# EXERCISE DESCRIPTION
A complete and exact copy of the entries below is the expected result.

(Web document revisions)
***
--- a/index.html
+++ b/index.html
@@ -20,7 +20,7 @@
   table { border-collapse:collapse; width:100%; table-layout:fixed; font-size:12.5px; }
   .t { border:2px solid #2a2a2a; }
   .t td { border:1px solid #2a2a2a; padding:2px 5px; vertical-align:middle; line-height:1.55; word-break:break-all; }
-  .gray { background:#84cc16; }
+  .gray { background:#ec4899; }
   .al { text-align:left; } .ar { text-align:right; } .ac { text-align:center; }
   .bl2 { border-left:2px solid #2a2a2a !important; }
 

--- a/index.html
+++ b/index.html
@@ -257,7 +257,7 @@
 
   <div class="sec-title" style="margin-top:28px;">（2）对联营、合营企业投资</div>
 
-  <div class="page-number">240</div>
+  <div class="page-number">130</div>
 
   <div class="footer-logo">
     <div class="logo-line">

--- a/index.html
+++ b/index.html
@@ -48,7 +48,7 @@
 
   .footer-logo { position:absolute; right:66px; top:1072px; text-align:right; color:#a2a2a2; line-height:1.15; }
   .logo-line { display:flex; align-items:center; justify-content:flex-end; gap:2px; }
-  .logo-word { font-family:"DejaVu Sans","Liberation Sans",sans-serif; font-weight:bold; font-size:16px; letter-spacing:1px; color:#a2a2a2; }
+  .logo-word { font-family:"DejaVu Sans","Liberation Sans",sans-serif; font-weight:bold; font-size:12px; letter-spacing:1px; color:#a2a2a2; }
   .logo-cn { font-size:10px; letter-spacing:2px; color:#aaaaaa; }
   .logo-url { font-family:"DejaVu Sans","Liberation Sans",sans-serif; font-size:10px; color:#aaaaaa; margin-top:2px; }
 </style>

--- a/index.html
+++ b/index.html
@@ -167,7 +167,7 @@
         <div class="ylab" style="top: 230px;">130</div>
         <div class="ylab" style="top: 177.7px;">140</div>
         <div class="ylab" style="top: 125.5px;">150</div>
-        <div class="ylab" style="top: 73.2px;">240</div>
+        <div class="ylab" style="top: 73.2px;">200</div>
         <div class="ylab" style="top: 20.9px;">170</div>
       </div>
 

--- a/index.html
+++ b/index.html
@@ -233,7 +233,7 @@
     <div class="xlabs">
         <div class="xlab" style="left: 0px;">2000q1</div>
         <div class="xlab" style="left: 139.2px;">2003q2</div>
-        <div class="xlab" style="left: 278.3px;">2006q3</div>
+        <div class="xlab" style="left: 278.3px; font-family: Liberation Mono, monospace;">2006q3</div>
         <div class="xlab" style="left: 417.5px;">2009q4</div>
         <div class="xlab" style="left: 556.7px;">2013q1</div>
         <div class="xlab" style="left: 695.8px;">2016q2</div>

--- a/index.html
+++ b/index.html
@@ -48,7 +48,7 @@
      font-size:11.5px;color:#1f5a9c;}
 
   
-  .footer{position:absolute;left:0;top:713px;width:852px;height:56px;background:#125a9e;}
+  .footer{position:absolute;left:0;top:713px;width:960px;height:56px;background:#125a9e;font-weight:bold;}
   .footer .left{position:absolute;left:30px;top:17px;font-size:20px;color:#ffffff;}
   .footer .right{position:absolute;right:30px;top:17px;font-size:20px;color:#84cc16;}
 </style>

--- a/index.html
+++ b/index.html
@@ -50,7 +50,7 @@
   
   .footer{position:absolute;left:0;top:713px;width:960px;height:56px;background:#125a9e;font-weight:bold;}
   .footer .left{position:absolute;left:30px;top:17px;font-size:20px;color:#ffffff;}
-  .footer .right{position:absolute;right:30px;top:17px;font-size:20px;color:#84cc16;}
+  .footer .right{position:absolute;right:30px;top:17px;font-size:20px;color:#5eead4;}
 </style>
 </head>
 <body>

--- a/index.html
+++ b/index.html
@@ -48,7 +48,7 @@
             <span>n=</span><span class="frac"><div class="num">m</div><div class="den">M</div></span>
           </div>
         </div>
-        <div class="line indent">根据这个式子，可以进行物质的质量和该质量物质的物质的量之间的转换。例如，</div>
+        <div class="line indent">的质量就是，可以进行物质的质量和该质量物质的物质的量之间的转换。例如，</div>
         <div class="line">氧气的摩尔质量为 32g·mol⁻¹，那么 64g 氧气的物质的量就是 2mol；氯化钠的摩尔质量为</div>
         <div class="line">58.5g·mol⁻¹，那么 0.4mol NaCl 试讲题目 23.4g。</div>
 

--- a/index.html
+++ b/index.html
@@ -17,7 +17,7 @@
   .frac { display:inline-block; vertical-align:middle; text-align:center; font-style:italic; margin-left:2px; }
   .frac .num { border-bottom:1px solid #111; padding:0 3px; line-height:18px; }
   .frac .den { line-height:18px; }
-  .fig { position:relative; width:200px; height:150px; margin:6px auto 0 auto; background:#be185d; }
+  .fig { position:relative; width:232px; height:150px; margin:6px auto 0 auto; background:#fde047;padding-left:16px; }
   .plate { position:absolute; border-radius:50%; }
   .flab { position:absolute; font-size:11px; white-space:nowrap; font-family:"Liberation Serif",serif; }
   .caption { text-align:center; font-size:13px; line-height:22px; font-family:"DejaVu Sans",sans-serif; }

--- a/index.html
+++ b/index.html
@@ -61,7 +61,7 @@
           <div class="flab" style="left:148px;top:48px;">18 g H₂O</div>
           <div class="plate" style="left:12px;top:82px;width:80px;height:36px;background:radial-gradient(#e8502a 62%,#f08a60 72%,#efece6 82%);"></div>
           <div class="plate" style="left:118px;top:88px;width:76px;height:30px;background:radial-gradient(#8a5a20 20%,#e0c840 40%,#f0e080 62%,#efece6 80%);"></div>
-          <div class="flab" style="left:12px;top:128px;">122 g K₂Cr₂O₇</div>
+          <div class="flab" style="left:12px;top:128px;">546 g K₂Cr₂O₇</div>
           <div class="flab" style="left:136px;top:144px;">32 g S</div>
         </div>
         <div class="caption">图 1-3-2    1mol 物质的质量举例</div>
***
# SOLUTION TO THE EXERCISE
--- a/index.html
+++ b/index.html
@@ -20,7 +20,7 @@
   table { border-collapse:collapse; width:100%; table-layout:fixed; font-size:12.5px; }
   .t { border:2px solid #2a2a2a; }
   .t td { border:1px solid #2a2a2a; padding:2px 5px; vertical-align:middle; line-height:1.55; word-break:break-all; }
-  .gray { background:#84cc16; }
+  .gray { background:#ec4899; }
   .al { text-align:left; } .ar { text-align:right; } .ac { text-align:center; }
   .bl2 { border-left:2px solid #2a2a2a !important; }
 

--- a/index.html
+++ b/index.html
@@ -257,7 +257,7 @@
 
   <div class="sec-title" style="margin-top:28px;">（2）对联营、合营企业投资</div>
 
-  <div class="page-number">240</div>
+  <div class="page-number">130</div>
 
   <div class="footer-logo">
     <div class="logo-line">

--- a/index.html
+++ b/index.html
@@ -48,7 +48,7 @@
 
   .footer-logo { position:absolute; right:66px; top:1072px; text-align:right; color:#a2a2a2; line-height:1.15; }
   .logo-line { display:flex; align-items:center; justify-content:flex-end; gap:2px; }
-  .logo-word { font-family:"DejaVu Sans","Liberation Sans",sans-serif; font-weight:bold; font-size:16px; letter-spacing:1px; color:#a2a2a2; }
+  .logo-word { font-family:"DejaVu Sans","Liberation Sans",sans-serif; font-weight:bold; font-size:12px; letter-spacing:1px; color:#a2a2a2; }
   .logo-cn { font-size:10px; letter-spacing:2px; color:#aaaaaa; }
   .logo-url { font-family:"DejaVu Sans","Liberation Sans",sans-serif; font-size:10px; color:#aaaaaa; margin-top:2px; }
 </style>

--- a/index.html
+++ b/index.html
@@ -167,7 +167,7 @@
         <div class="ylab" style="top: 230px;">130</div>
         <div class="ylab" style="top: 177.7px;">140</div>
         <div class="ylab" style="top: 125.5px;">150</div>
-        <div class="ylab" style="top: 73.2px;">240</div>
+        <div class="ylab" style="top: 73.2px;">200</div>
         <div class="ylab" style="top: 20.9px;">170</div>
       </div>
 

--- a/index.html
+++ b/index.html
@@ -233,7 +233,7 @@
     <div class="xlabs">
         <div class="xlab" style="left: 0px;">2000q1</div>
         <div class="xlab" style="left: 139.2px;">2003q2</div>
-        <div class="xlab" style="left: 278.3px;">2006q3</div>
+        <div class="xlab" style="left: 278.3px; font-family: Liberation Mono, monospace;">2006q3</div>
         <div class="xlab" style="left: 417.5px;">2009q4</div>
         <div class="xlab" style="left: 556.7px;">2013q1</div>
         <div class="xlab" style="left: 695.8px;">2016q2</div>

--- a/index.html
+++ b/index.html
@@ -48,7 +48,7 @@
      font-size:11.5px;color:#1f5a9c;}
 
   
-  .footer{position:absolute;left:0;top:713px;width:852px;height:56px;background:#125a9e;}
+  .footer{position:absolute;left:0;top:713px;width:960px;height:56px;background:#125a9e;font-weight:bold;}
   .footer .left{position:absolute;left:30px;top:17px;font-size:20px;color:#ffffff;}
   .footer .right{position:absolute;right:30px;top:17px;font-size:20px;color:#84cc16;}
 </style>

--- a/index.html
+++ b/index.html
@@ -50,7 +50,7 @@
   
   .footer{position:absolute;left:0;top:713px;width:960px;height:56px;background:#125a9e;font-weight:bold;}
   .footer .left{position:absolute;left:30px;top:17px;font-size:20px;color:#ffffff;}
-  .footer .right{position:absolute;right:30px;top:17px;font-size:20px;color:#84cc16;}
+  .footer .right{position:absolute;right:30px;top:17px;font-size:20px;color:#5eead4;}
 </style>
 </head>
 <body>

--- a/index.html
+++ b/index.html
@@ -48,7 +48,7 @@
             <span>n=</span><span class="frac"><div class="num">m</div><div class="den">M</div></span>
           </div>
         </div>
-        <div class="line indent">根据这个式子，可以进行物质的质量和该质量物质的物质的量之间的转换。例如，</div>
+        <div class="line indent">的质量就是，可以进行物质的质量和该质量物质的物质的量之间的转换。例如，</div>
         <div class="line">氧气的摩尔质量为 32g·mol⁻¹，那么 64g 氧气的物质的量就是 2mol；氯化钠的摩尔质量为</div>
         <div class="line">58.5g·mol⁻¹，那么 0.4mol NaCl 试讲题目 23.4g。</div>
 

--- a/index.html
+++ b/index.html
@@ -17,7 +17,7 @@
   .frac { display:inline-block; vertical-align:middle; text-align:center; font-style:italic; margin-left:2px; }
   .frac .num { border-bottom:1px solid #111; padding:0 3px; line-height:18px; }
   .frac .den { line-height:18px; }
-  .fig { position:relative; width:200px; height:150px; margin:6px auto 0 auto; background:#be185d; }
+  .fig { position:relative; width:232px; height:150px; margin:6px auto 0 auto; background:#fde047;padding-left:16px; }
   .plate { position:absolute; border-radius:50%; }
   .flab { position:absolute; font-size:11px; white-space:nowrap; font-family:"Liberation Serif",serif; }
   .caption { text-align:center; font-size:13px; line-height:22px; font-family:"DejaVu Sans",sans-serif; }

--- a/index.html
+++ b/index.html
@@ -61,7 +61,7 @@
           <div class="flab" style="left:148px;top:48px;">18 g H₂O</div>
           <div class="plate" style="left:12px;top:82px;width:80px;height:36px;background:radial-gradient(#e8502a 62%,#f08a60 72%,#efece6 82%);"></div>
           <div class="plate" style="left:118px;top:88px;width:76px;height:30px;background:radial-gradient(#8a5a20 20%,#e0c840 40%,#f0e080 62%,#efece6 80%);"></div>
-          <div class="flab" style="left:12px;top:128px;">122 g K₂Cr₂O₇</div>
+          <div class="flab" style="left:12px;top:128px;">546 g K₂Cr₂O₇</div>
           <div class="flab" style="left:136px;top:144px;">32 g S</div>
         </div>
         <div class="caption">图 1-3-2    1mol 物质的质量举例</div>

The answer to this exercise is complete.